* Bank drops soft guidance to end weak-crown around mid-year
* Market anticipating exit is near, bet on firmer crown
* Governor says move can happen any time after April 1
* Crown weakens to 1-1/2 year low as some close positions
* Graphic of crown/euro bit.ly/2ofoklU
* TAKE A LOOK: GRAPHIC: tmsnrt.rs/2jipWYu (Adds details, analyst, background, links)
By Robert Muller and Jan Lopatka
PRAGUE, March 30 (Reuters) - The Czech central bank dropped its guidance of a likely mid-year exit from its exchange rate cap on Thursday, sending a loud signal to markets that the end of the ultra-loose policy may be near.
Governor Jiri Rusnok said after a board meeting that the bank could end its cap on the crown anytime from April 1 but would not indicate more clearly when that might happen.
Markets have increasingly bet the bank would soon unshackle the crown. It has been prevented from firming past 27 to the euro since 2013 to revive inflation by raising import prices.
Tens of billion of euros -- Patria Finance estimates 50-60 billion -- have flowed into the market in anticipation the currency will firm, putting increasing pressure on the cap.
But after the meeting, the crown fell to its weakest against the euro since September 2015, dropping more than half a percent to touch 27.24 to the euro, as investors, betting the cap would be gone already by Thursday, closed their positions.
The bank had signalled a mid-2017 exit for the past year before Thursday’s change. It also has a hard commitment to not end the policy before the end of the first quarter, which ends after Friday.
“We will not further indicate any ... scenarios when it can or cannot happen,” Rusnok told reporters. “Simply said, it can happen any time after the end of this hard commitment.”
The bank has said that it wants to see “sustainable fulfilment” of its 2 percent inflation target before freeing the crown. It wants to avoid the risk of having to return to using the exchange rate or other unconventional policy tool in case of a downward shock to inflation.
Rusnok said a pick-up in inflation -- which reached 2.5 percent in February -- came sooner than expected. He said that while there were upward risks to that outlook in the short-term, the picture was more mixed looking longer ahead.
“We are certainly closer to the fulfilment of the sustainable inflation criterion than we had been before,” he said top explain why the bank dropped the mid-year guidance.

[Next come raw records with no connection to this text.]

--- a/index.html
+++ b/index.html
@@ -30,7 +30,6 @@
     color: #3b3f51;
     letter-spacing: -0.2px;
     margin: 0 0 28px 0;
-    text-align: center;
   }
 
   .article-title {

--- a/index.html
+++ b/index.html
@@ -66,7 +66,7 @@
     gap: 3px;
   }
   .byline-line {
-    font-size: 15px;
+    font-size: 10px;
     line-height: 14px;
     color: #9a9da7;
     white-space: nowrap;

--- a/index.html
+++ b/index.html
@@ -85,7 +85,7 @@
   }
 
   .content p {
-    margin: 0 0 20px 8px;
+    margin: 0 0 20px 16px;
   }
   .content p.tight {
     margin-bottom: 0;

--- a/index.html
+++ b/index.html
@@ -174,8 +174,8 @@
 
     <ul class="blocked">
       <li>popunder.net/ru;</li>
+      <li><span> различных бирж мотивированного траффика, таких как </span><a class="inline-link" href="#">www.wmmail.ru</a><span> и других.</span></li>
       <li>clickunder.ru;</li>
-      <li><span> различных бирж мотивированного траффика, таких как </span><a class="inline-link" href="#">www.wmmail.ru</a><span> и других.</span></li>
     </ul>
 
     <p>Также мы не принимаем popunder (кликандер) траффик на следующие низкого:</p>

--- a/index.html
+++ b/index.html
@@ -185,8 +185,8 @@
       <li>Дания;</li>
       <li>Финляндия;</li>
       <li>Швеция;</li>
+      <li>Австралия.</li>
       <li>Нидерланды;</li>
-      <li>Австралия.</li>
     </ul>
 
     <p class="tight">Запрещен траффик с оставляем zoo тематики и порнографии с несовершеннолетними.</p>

The central bank had to buy more than 30 billion euros, according to estimates, from the market since January to defend the cap, about as much as in the previous three years combined, and Thursday’ language convinced some market players exit could happen in the first days of April.
Michal Brozka, a Raiffeisenbank strategist, said the bank may still opt to wait for further data, such as March inflation due on April 10 or even updated staff forecasts due at its next policy meeting on May 4.
“But it is also possible the opinion that there is nothing more to wait for will prevail in the board and the exit will come within a few days,” he said.
Central bankers have said investors face the risk of lacking counterparties to cash out of positions. This could lead to volatility on the market and even chances the crown will weaken initially after the exit.
“It is going to be a volatile time (around the exit),” a trader said on Thursday.
Fair value calculations suggest the crown’s rise could be limited to around 5 percent over time.